When you cast your vision, chart your course and then set out on the journey there’s a really strong possibility that people won’t like it . . . and there’s a few things to choose not to like. It may be kind of simple, some people just may not like you. Others may not agree with the vision. While others may not think the course you’ve charted demonstrated much wisdom. Then of course, there’s likely some who never thought a new vision was needed in the first place. So as a visionary, as a leader, you can imagine where this leaves you. There will always be some folks who simply aren’t happy.
This is part of what impresses me so much about Steve Jobs. Just think about all the innovative products that Apple has produced. Well, actually, there really hasn’t ever been anything produced by Apple that wasn’t innovative. From the outside, all we see is the end result. We see the small personal computer, the iPod, iPhone, iPad (and who knows what else). These are all products that have really molded our culture. But we never heard all the people who said it wouldn’t work. We didn’t really pay attention when his critics were saying how crazy he was for spending so much money on things that wouldn’t sell. All we know is how successful he has been.
The same thing applies to people who have made a big difference in the Lord’s Church – guys who have really cast a vision and had the courage to chase their vision. I think of men like Rick Atchley, Patrick Mead and Terry Rush. I see all that they have accomplished with their own congregations. I hear all the great things about them. I’ve read their books. But what I haven’t realized, until recently, is how much it hurts to be consistently attacked by people who are supposed to be your Christian family. I have never been there when they were corned by an angry Church member who was convinced that they were the Antichrist. And until recently I had never known the pain of seeing your name in print because someone that disagreed with you took it upon themselves to attack you in front of as many people as possible.

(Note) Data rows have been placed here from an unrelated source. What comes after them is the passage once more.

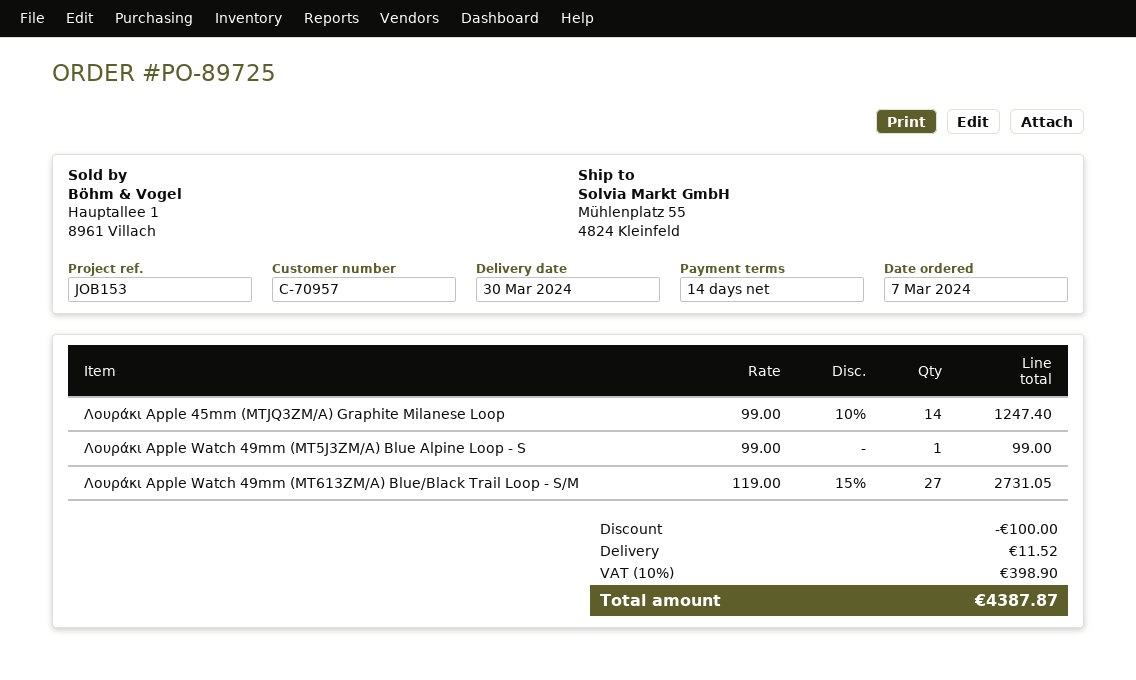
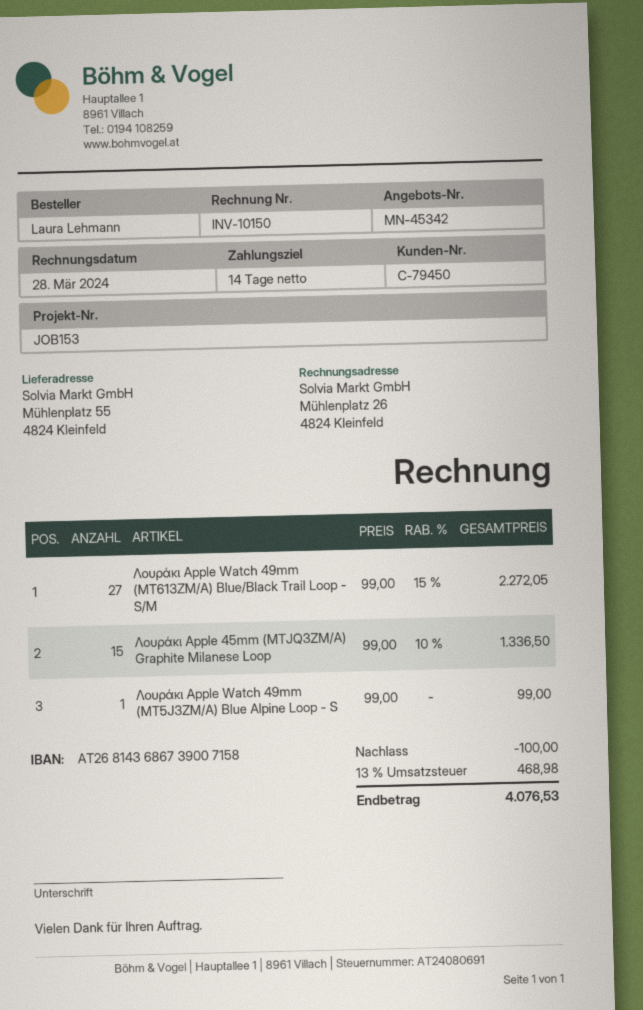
customer number: C-70957 -> C-79450
Λουράκι Apple 45mm (MTJQ3ZM/A) Graphite Milanese Loop: 14 x 99.00 - 10% = 1247.40 -> 15 x 99.00 - 10% = 1336.50
Λουράκι Apple Watch 49mm (MT613ZM/A) Blue/Black Trail Loop - S/M: 27 x 119.00 - 15% = 2731.05 -> 27 x 99.00 - 15% = 2272.05
shipping: 11.52 -> none
tax: 10% = 398.90 -> 13% = 468.98
total: 4387.87 -> 4076.53

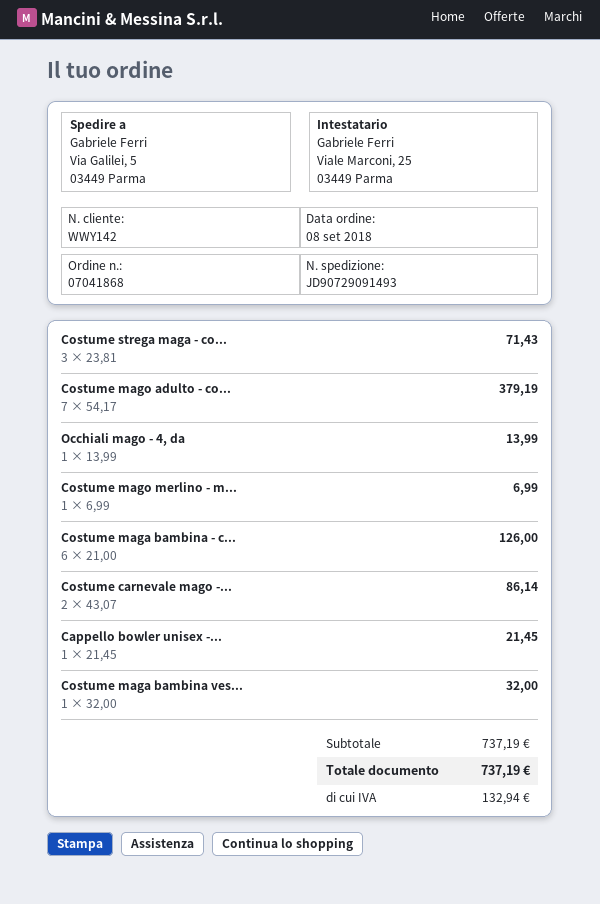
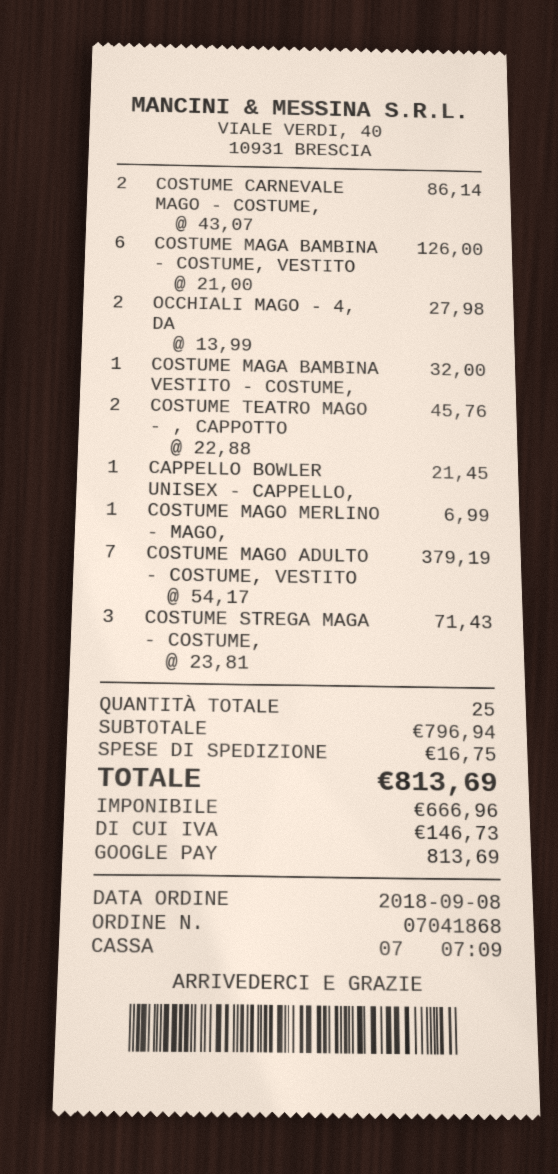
Occhiali mago - 4, da: 1 x 13.99 = 13.99 -> 2 x 13.99 = 27.98
COSTUME TEATRO MAGO - , CAPPOTTO: none -> 2 x 22.88 = 45.76
subtotal: 737.19 -> 796.94
shipping: none -> 16.75
tax: 132.94 -> 146.73
total: 737.19 -> 813.69

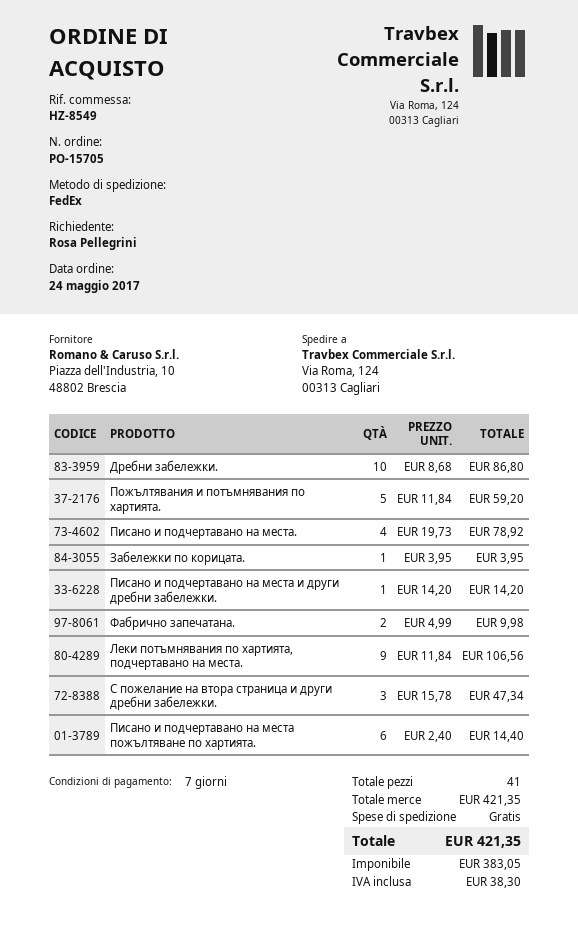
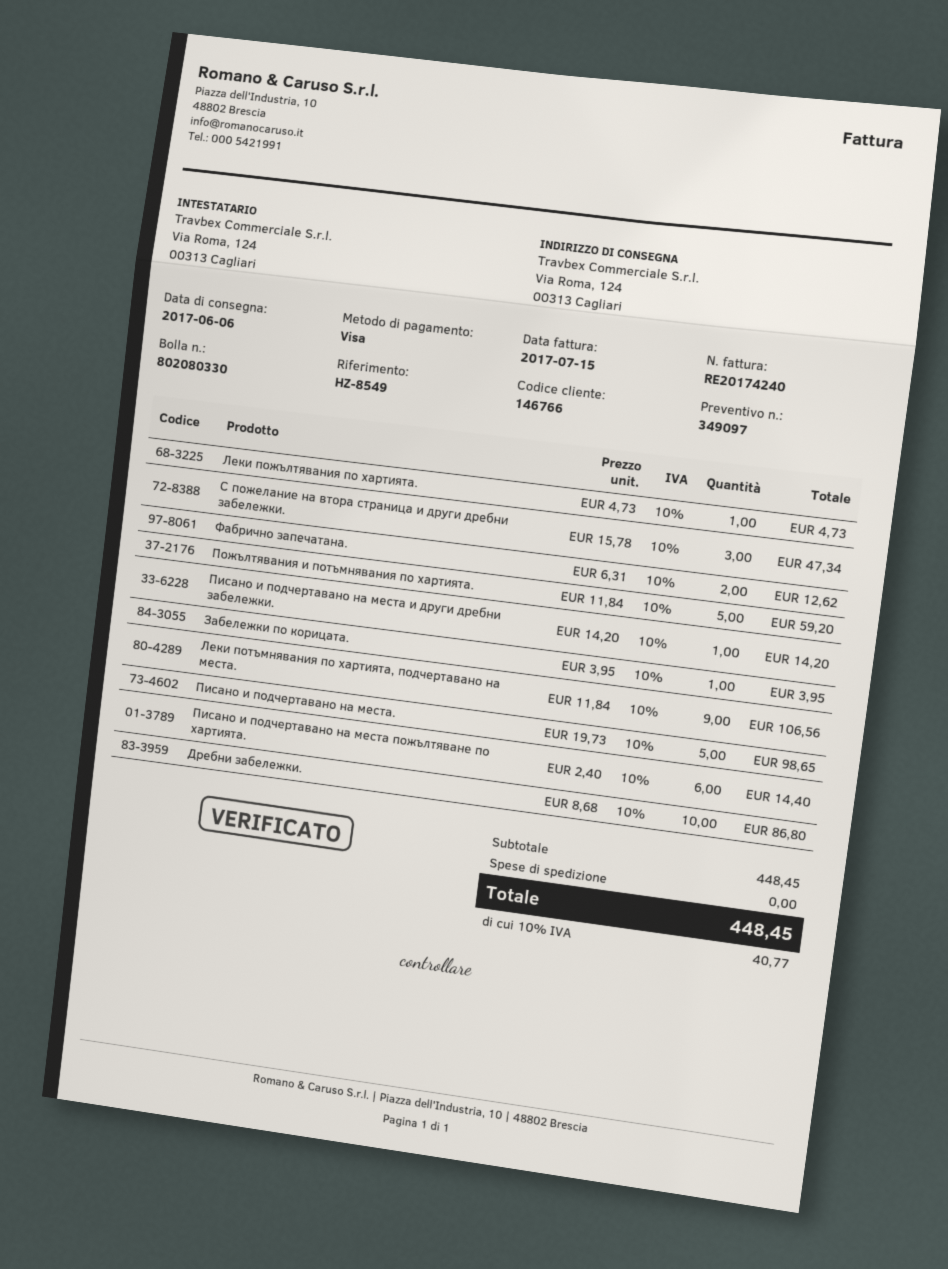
Писано и подчертавано на места.: 4 x 19.73 = 78.92 -> 5 x 19.73 = 98.65
Фабрично запечатана.: 2 x 4.99 = 9.98 -> 2 x 6.31 = 12.62
Леки пожълтявания по хартията.: none -> 1 x 4.73 = 4.73
subtotal: 421.35 -> 448.45
tax: 38.30 -> 40.77
total: 421.35 -> 448.45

For a while now I have tried so hard to not have that kind of experience. I’ve been careful where, when and how I ask difficult questions. I’ve always looked around first before saying something that may seem controversial. In other words, I’ve lacked courage. I’ve lacked faith. I do have a vision and I do have a plan (whether they’re good is another issue). But until recently I hadn’t realized that I lack the amount of faith it takes for a vision and plan to matter. That’s why having a vision is scary. They are such a precious commodity to begin with. So to let one go to waste because it’s not accompanied by faith is . . .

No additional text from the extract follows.